In this review, we examined a cross-section of recent ML prediction models related to PD detection and progression. Our goal was to summarize the different ML practices in PD research and identify areas for improvement related to model design, training, validation, tuning, and evaluation. Implementing best ML practices would help researchers develop PD prediction models that are more reproducible and generalizable, which in turn would improve their impact on the entire landscape of patient care and outcomes.

Methods

Search Strategy

We conducted a systematic literature review in accordance with PRISMA (Preferred Reporting Items for Systematic Reviews and Meta-Analyses; Checklist 1) guidelines in PubMed between January 2020 and April 2021, using the following exact string: “Parkinson’s” AND (“ML” OR “prediction” OR “classification” OR “detection” or “artificial intelligence” OR “AI”). The search resulted in 1085 publications.

Inclusion and Exclusion

Inclusion criteria were studies (1) on ML applied for predicting PD, PD subscores or PD severity, and PD symptoms; (2) published between January 2020 and April 2021; (3) written in English; and (4) with an available title and abstract.

Questionnaire Design

We designed a customized questionnaire to easily parse the literature and extract characteristics of the different ML approaches. Textbox 1 summarizes the model details extracted from the questionnaire, and the exact questionnaire is provided in Multimedia Appendix 1. This questionnaire was not intended to extract exhaustive details about these models, but rather to target specific concepts that seem to be inconsistently reported in the PD modeling literature. Our rationale for each question, and how they were designed specifically for PD, is provided below.

Textbox 1. Model details obtained during data extraction (n=113).

  1. What have the authors classified using machine learning?

  2. Was there any information about the participants being on or off medication prior to the experiment?

  3. Of the study participants, how many were (1) individuals with Parkinson disease, (2) controls, and (3) individuals with other diseases?
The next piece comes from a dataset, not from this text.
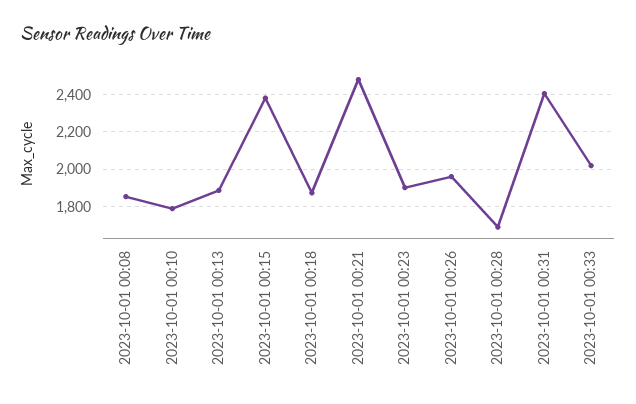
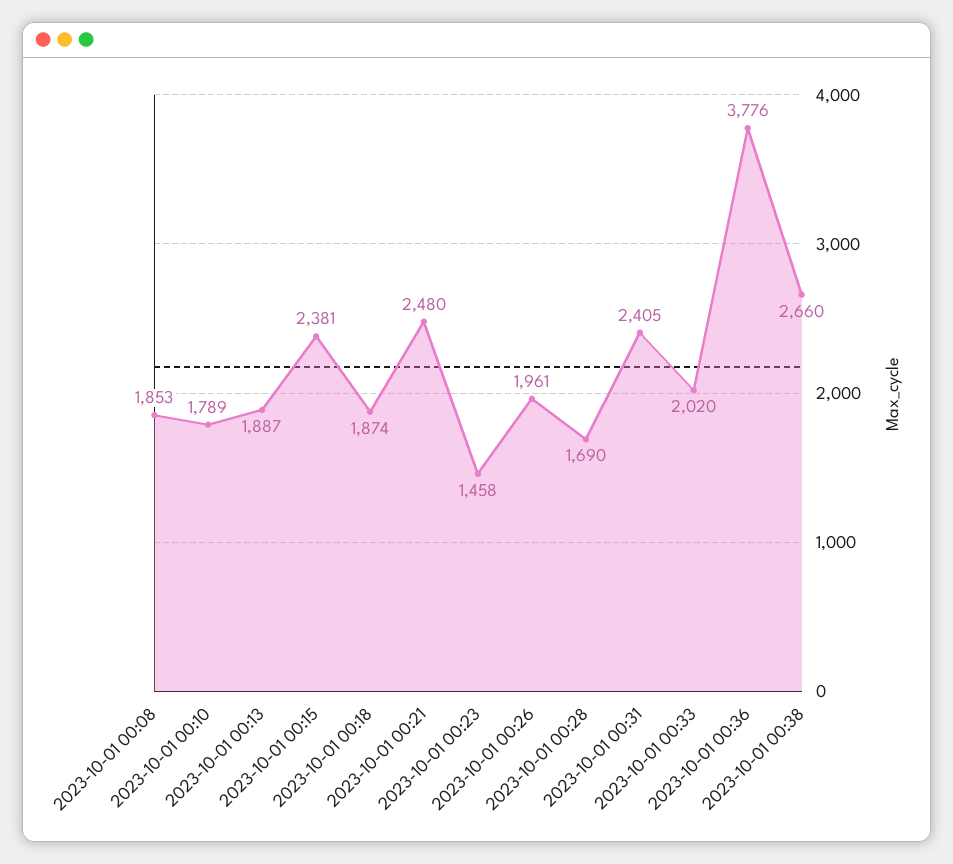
2023-10-01 00:23: 1900 -> 1458
2023-10-01 00:36: none -> 3776
2023-10-01 00:38: none -> 2660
  4. Did the study mention the distribution of the Unified Parkinson’s Disease Rating Scale and Hoehn and Yahr scores?

  5. What class imbalance mitigation techniques did the authors perform?

  6. How did the authors split or cross-validate the data set while training the model? If cross-validation was applied, which particular strategies were applied?

  7. If applicable, have the authors made the reader aware of the potential overinflated performance results (eg, the model overfitting the training data)? If so, how?

  8. How was the hyperparameter tuning done?

  9. Did the authors analyze and discuss the models’ errors or misclassifications?

  10. How did they compare their model to other modeling approaches by themselves or other authors, directly or indirectly?

  11. Did the authors use multiple evaluation metrics to measure the performance of the model(s)?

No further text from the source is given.